**Task prompt:** Restate exactly, and only, the lines from the one with "ZL109 - Końcówka" through the end of the data, with both of those end lines kept. Drop any pictures.

Data supplied Start Marker

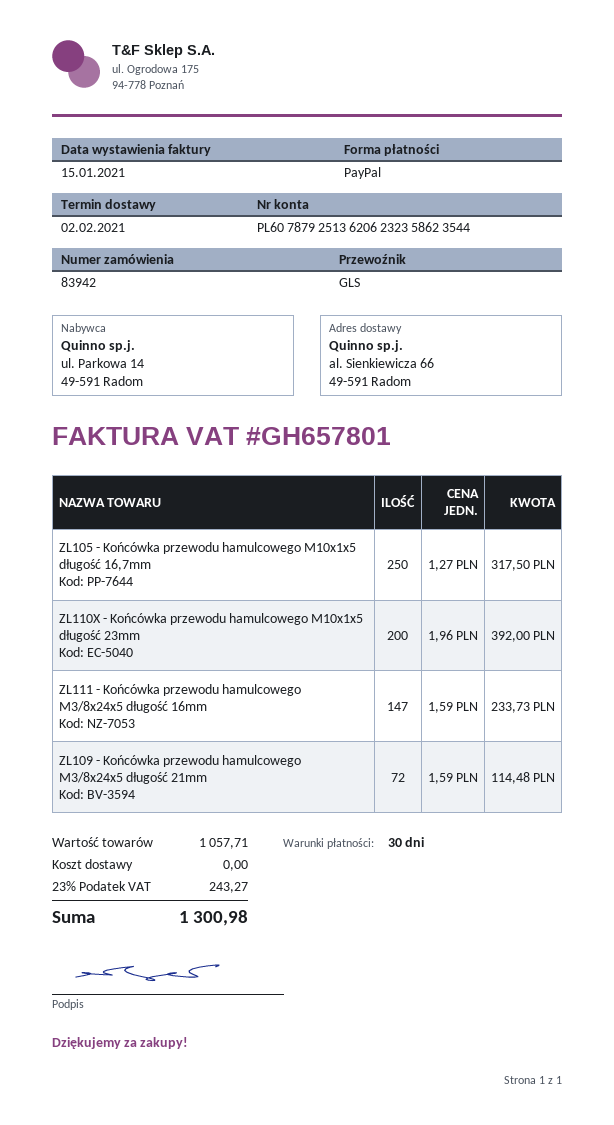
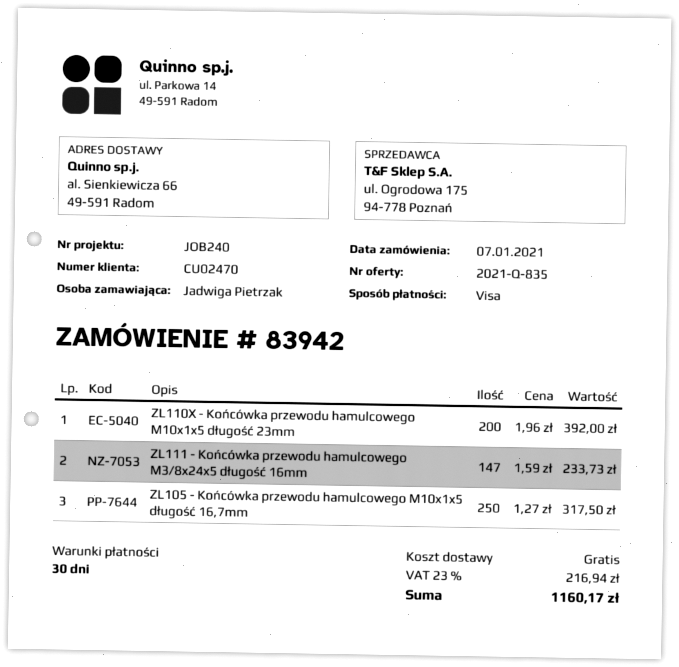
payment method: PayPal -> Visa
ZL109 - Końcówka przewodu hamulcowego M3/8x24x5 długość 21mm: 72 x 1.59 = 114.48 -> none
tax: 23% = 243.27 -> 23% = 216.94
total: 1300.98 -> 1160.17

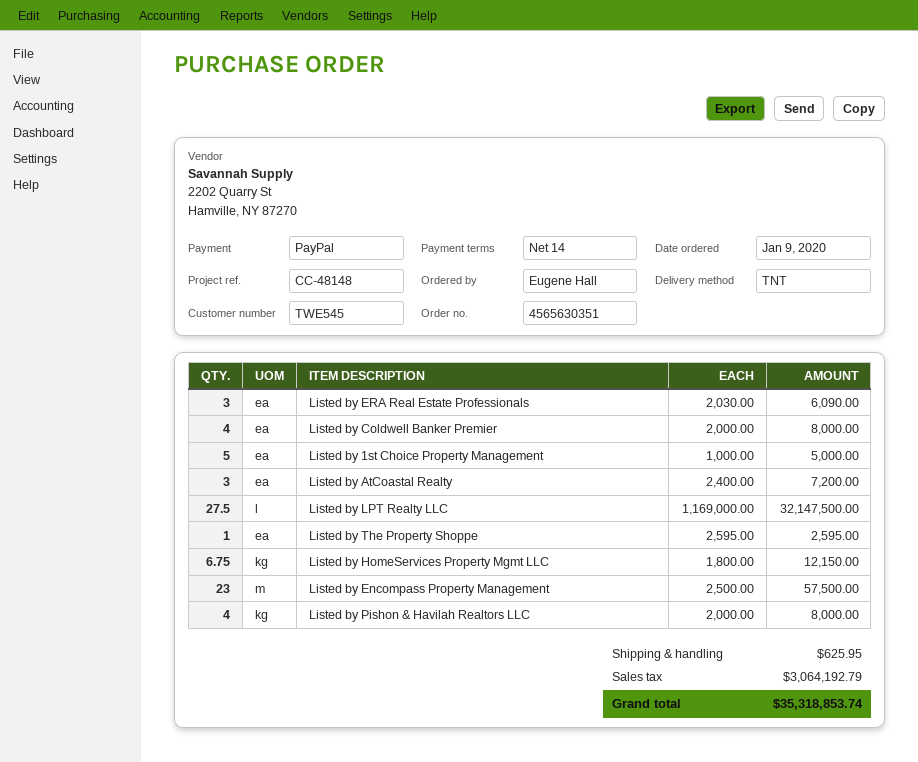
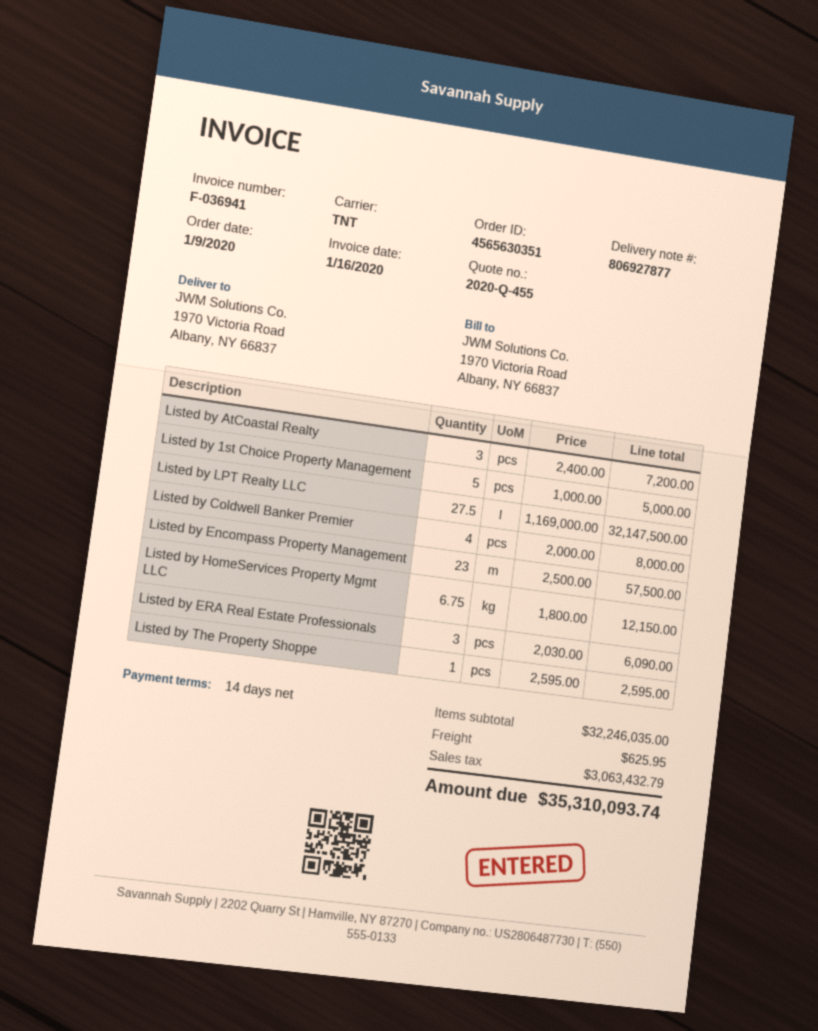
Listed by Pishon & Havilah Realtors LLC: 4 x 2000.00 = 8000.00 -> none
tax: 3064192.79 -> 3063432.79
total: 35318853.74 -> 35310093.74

Data supplied End Marker

**Output of the exercise:**
ZL109 - Końcówka przewodu hamulcowego M3/8x24x5 długość 21mm: 72 x 1.59 = 114.48 -> none
tax: 23% = 243.27 -> 23% = 216.94
total: 1300.98 -> 1160.17

Listed by Pishon & Havilah Realtors LLC: 4 x 2000.00 = 8000.00 -> none
tax: 3064192.79 -> 3063432.79
total: 35318853.74 -> 35310093.74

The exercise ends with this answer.